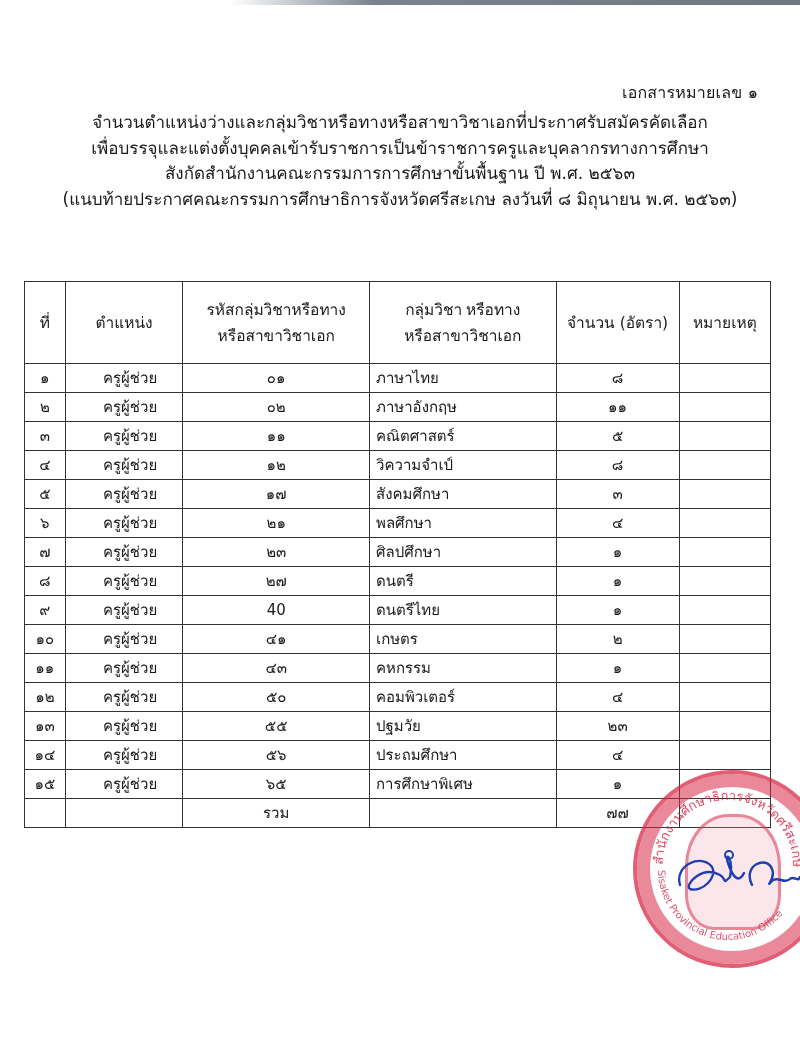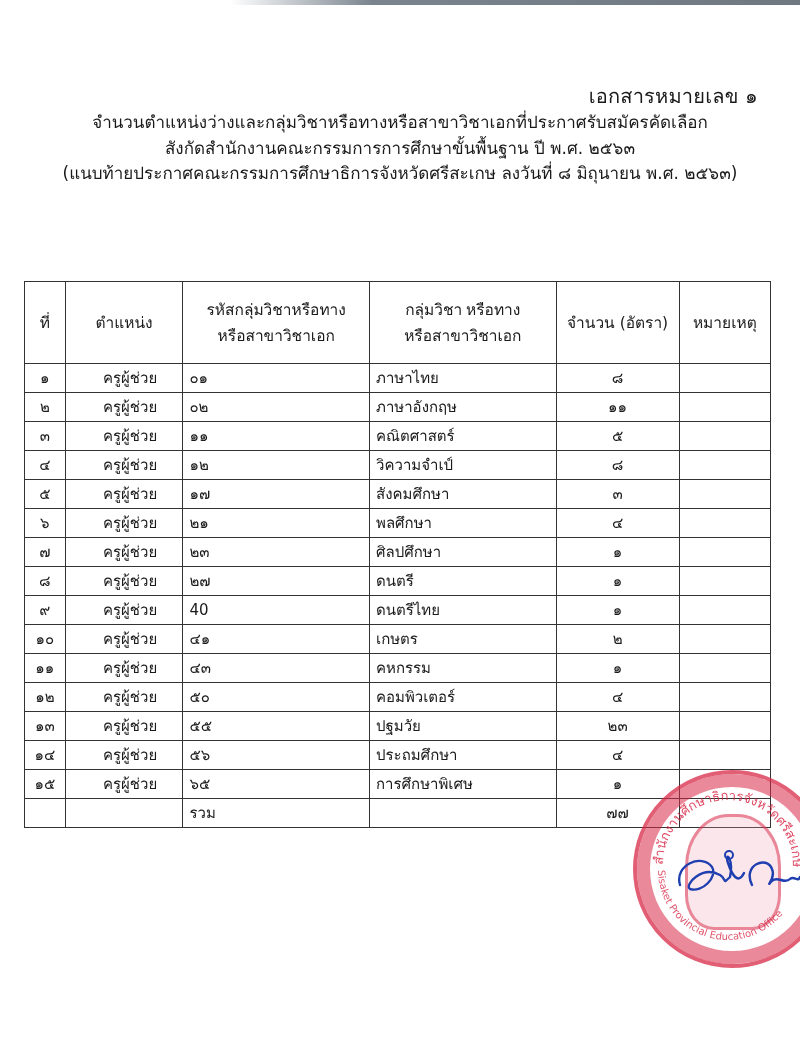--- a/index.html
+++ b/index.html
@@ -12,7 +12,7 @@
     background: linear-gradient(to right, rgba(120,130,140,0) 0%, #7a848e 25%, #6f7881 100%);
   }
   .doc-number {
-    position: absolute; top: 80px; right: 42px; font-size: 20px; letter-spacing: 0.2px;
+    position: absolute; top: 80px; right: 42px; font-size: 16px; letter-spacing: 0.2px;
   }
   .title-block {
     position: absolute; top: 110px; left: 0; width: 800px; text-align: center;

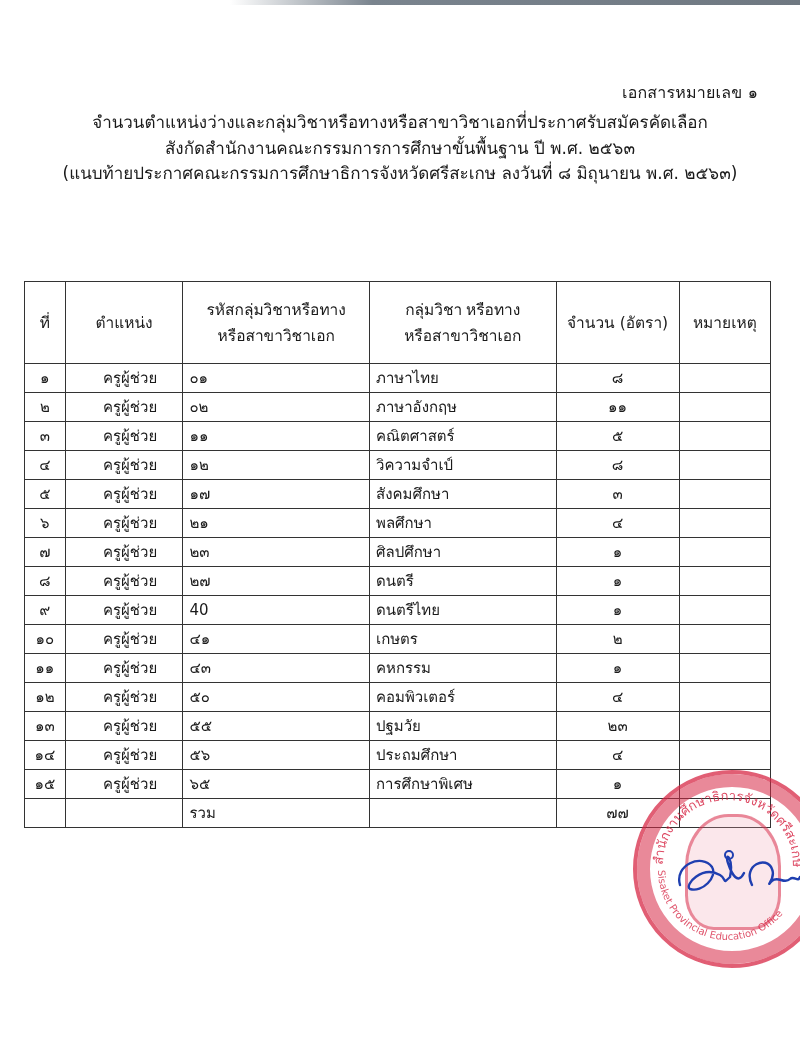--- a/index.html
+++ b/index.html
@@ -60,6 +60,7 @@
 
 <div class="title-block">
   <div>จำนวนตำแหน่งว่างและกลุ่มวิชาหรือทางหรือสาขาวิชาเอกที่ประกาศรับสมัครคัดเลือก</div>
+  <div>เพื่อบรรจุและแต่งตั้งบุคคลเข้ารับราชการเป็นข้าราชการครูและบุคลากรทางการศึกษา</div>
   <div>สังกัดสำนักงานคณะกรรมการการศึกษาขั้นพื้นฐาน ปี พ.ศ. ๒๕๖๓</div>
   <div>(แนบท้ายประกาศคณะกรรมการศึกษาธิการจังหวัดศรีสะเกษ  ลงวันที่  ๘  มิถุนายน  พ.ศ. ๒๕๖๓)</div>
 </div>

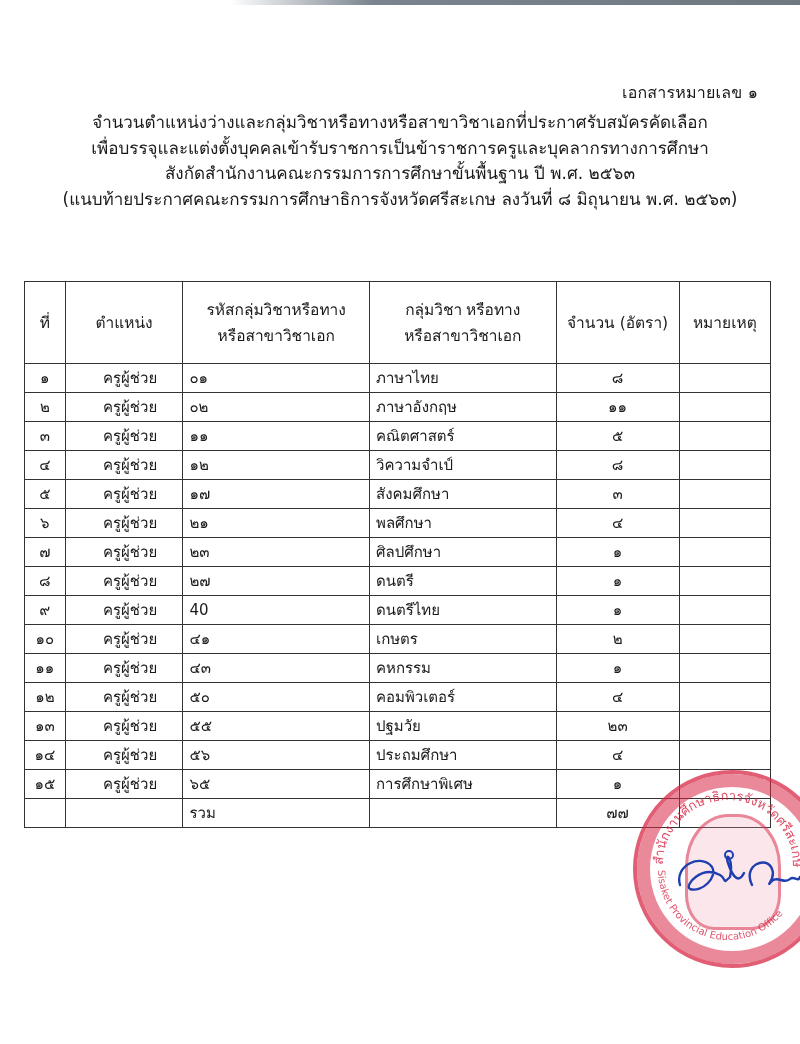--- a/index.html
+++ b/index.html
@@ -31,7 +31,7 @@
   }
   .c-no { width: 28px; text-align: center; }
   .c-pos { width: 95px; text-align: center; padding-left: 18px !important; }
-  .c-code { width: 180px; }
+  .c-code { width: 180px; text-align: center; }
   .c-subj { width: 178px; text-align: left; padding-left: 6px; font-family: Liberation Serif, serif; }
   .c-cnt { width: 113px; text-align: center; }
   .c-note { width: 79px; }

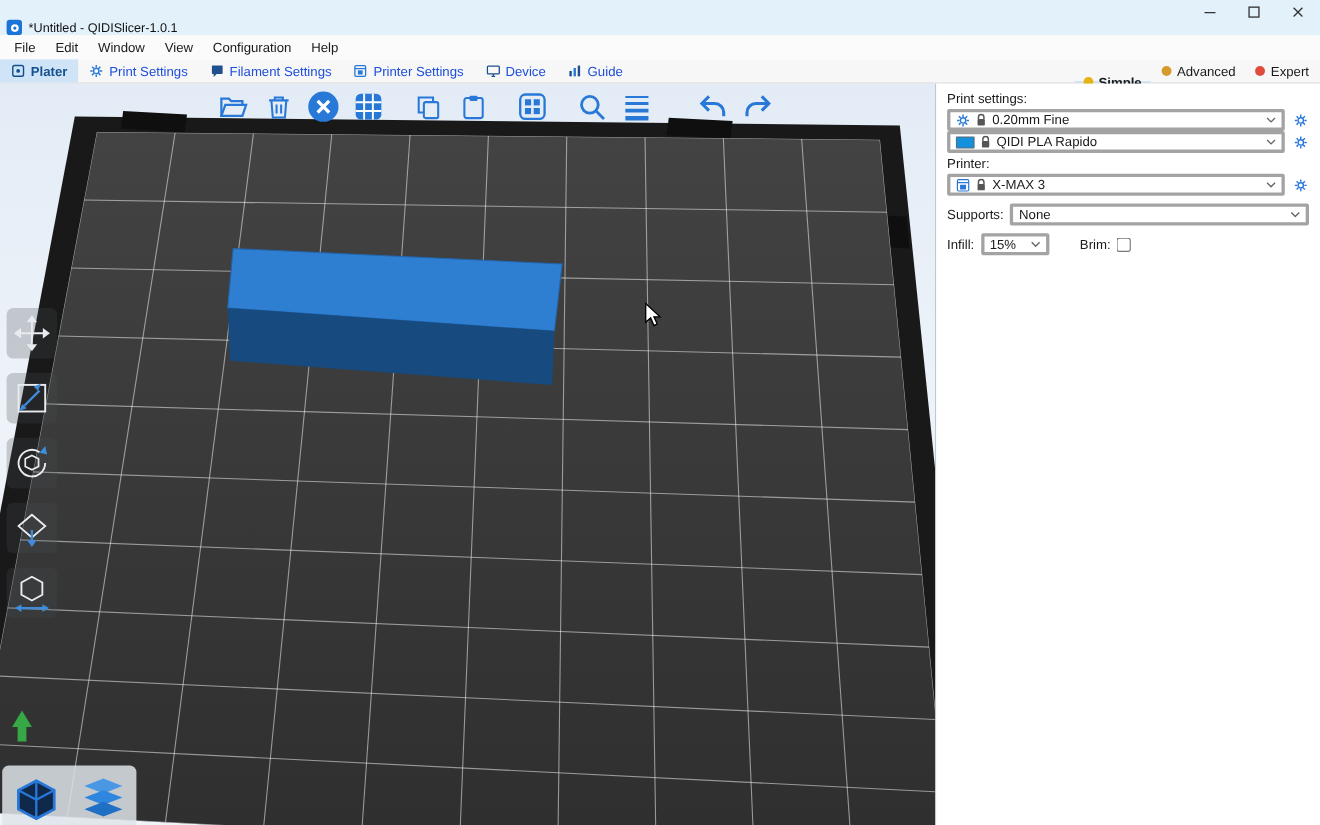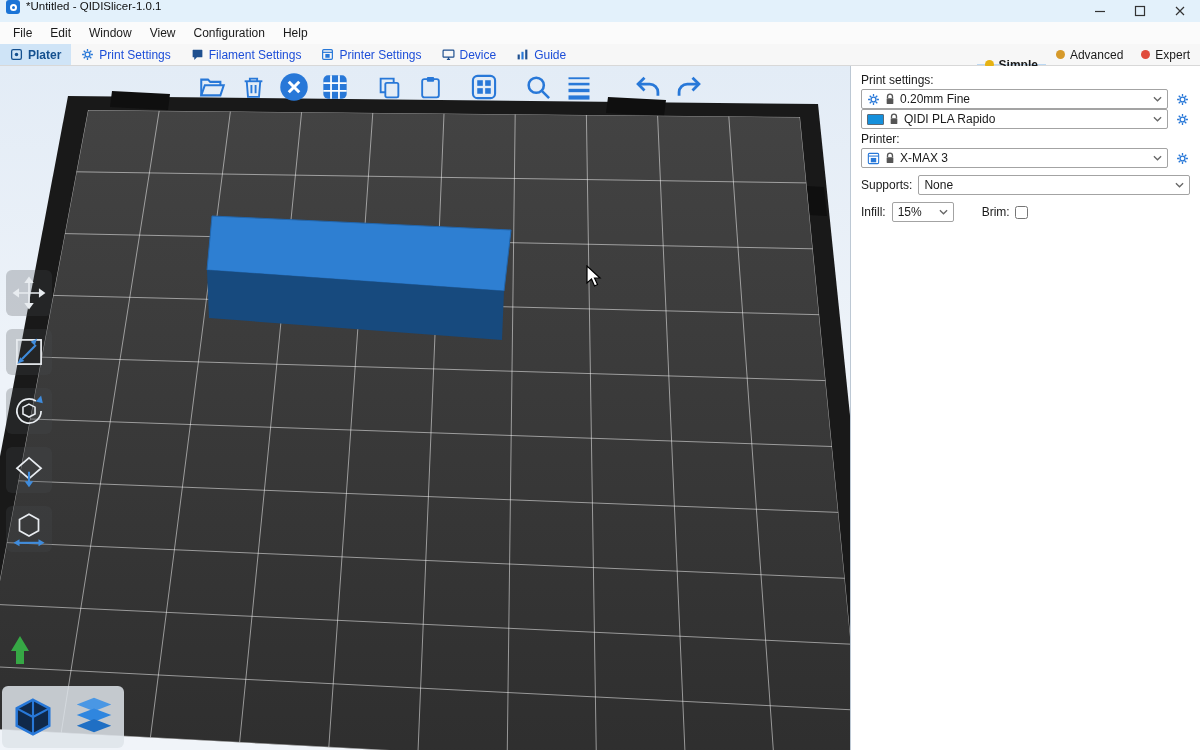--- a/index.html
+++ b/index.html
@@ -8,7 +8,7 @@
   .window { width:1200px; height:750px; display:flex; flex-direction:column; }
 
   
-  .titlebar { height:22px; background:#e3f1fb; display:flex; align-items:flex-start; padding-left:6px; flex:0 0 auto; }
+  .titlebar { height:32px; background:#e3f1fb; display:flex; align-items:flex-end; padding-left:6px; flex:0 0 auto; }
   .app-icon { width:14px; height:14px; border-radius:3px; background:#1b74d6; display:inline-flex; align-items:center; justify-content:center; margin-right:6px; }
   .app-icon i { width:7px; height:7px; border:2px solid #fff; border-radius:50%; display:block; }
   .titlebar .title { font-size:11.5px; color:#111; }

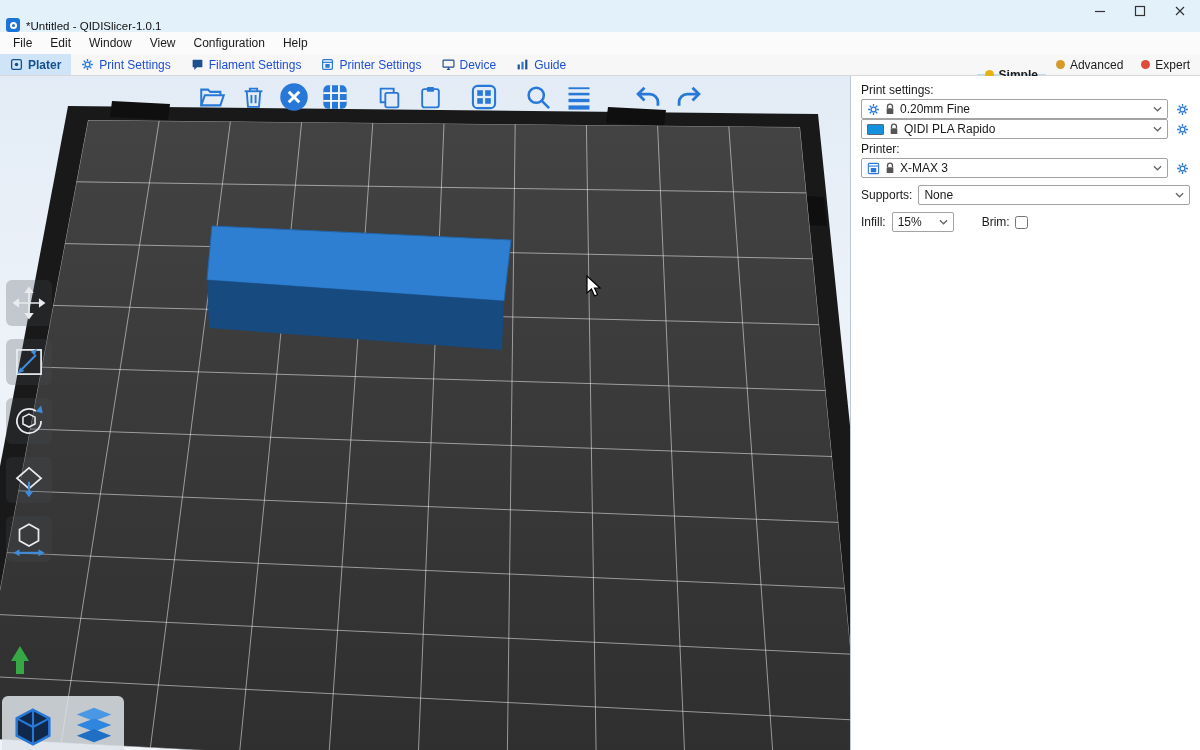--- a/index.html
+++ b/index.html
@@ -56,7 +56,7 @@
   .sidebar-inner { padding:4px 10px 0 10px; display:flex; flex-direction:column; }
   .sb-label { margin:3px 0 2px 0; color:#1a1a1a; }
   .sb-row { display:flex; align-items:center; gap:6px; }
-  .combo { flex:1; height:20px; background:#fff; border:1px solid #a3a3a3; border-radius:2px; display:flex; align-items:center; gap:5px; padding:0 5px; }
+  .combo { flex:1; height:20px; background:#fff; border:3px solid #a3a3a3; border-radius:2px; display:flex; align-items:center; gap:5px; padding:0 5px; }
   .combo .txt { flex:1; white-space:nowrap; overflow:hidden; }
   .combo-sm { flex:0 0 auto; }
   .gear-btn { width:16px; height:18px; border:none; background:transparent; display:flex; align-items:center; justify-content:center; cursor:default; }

+-------+

Print each line of the material above exactly, with the pictures removed from your copy.

--- a/index.html
+++ b/index.html
@@ -12,7 +12,7 @@
     background: linear-gradient(to right, rgba(120,130,140,0) 0%, #7a848e 25%, #6f7881 100%);
   }
   .doc-number {
-    position: absolute; top: 80px; right: 42px; font-size: 20px; letter-spacing: 0.2px;
+    position: absolute; top: 80px; right: 42px; font-size: 16px; letter-spacing: 0.2px;
   }
   .title-block {
     position: absolute; top: 110px; left: 0; width: 800px; text-align: center;

--- a/index.html
+++ b/index.html
@@ -60,6 +60,7 @@
 
 <div class="title-block">
   <div>จำนวนตำแหน่งว่างและกลุ่มวิชาหรือทางหรือสาขาวิชาเอกที่ประกาศรับสมัครคัดเลือก</div>
+  <div>เพื่อบรรจุและแต่งตั้งบุคคลเข้ารับราชการเป็นข้าราชการครูและบุคลากรทางการศึกษา</div>
   <div>สังกัดสำนักงานคณะกรรมการการศึกษาขั้นพื้นฐาน ปี พ.ศ. ๒๕๖๓</div>
   <div>(แนบท้ายประกาศคณะกรรมการศึกษาธิการจังหวัดศรีสะเกษ  ลงวันที่  ๘  มิถุนายน  พ.ศ. ๒๕๖๓)</div>
 </div>

--- a/index.html
+++ b/index.html
@@ -31,7 +31,7 @@
   }
   .c-no { width: 28px; text-align: center; }
   .c-pos { width: 95px; text-align: center; padding-left: 18px !important; }
-  .c-code { width: 180px; }
+  .c-code { width: 180px; text-align: center; }
   .c-subj { width: 178px; text-align: left; padding-left: 6px; font-family: Liberation Serif, serif; }
   .c-cnt { width: 113px; text-align: center; }
   .c-note { width: 79px; }

--- a/index.html
+++ b/index.html
@@ -8,7 +8,7 @@
   .window { width:1200px; height:750px; display:flex; flex-direction:column; }
 
   
-  .titlebar { height:22px; background:#e3f1fb; display:flex; align-items:flex-start; padding-left:6px; flex:0 0 auto; }
+  .titlebar { height:32px; background:#e3f1fb; display:flex; align-items:flex-end; padding-left:6px; flex:0 0 auto; }
   .app-icon { width:14px; height:14px; border-radius:3px; background:#1b74d6; display:inline-flex; align-items:center; justify-content:center; margin-right:6px; }
   .app-icon i { width:7px; height:7px; border:2px solid #fff; border-radius:50%; display:block; }
   .titlebar .title { font-size:11.5px; color:#111; }

--- a/index.html
+++ b/index.html
@@ -56,7 +56,7 @@
   .sidebar-inner { padding:4px 10px 0 10px; display:flex; flex-direction:column; }
   .sb-label { margin:3px 0 2px 0; color:#1a1a1a; }
   .sb-row { display:flex; align-items:center; gap:6px; }
-  .combo { flex:1; height:20px; background:#fff; border:1px solid #a3a3a3; border-radius:2px; display:flex; align-items:center; gap:5px; padding:0 5px; }
+  .combo { flex:1; height:20px; background:#fff; border:3px solid #a3a3a3; border-radius:2px; display:flex; align-items:center; gap:5px; padding:0 5px; }
   .combo .txt { flex:1; white-space:nowrap; overflow:hidden; }
   .combo-sm { flex:0 0 auto; }
   .gear-btn { width:16px; height:18px; border:none; background:transparent; display:flex; align-items:center; justify-content:center; cursor:default; }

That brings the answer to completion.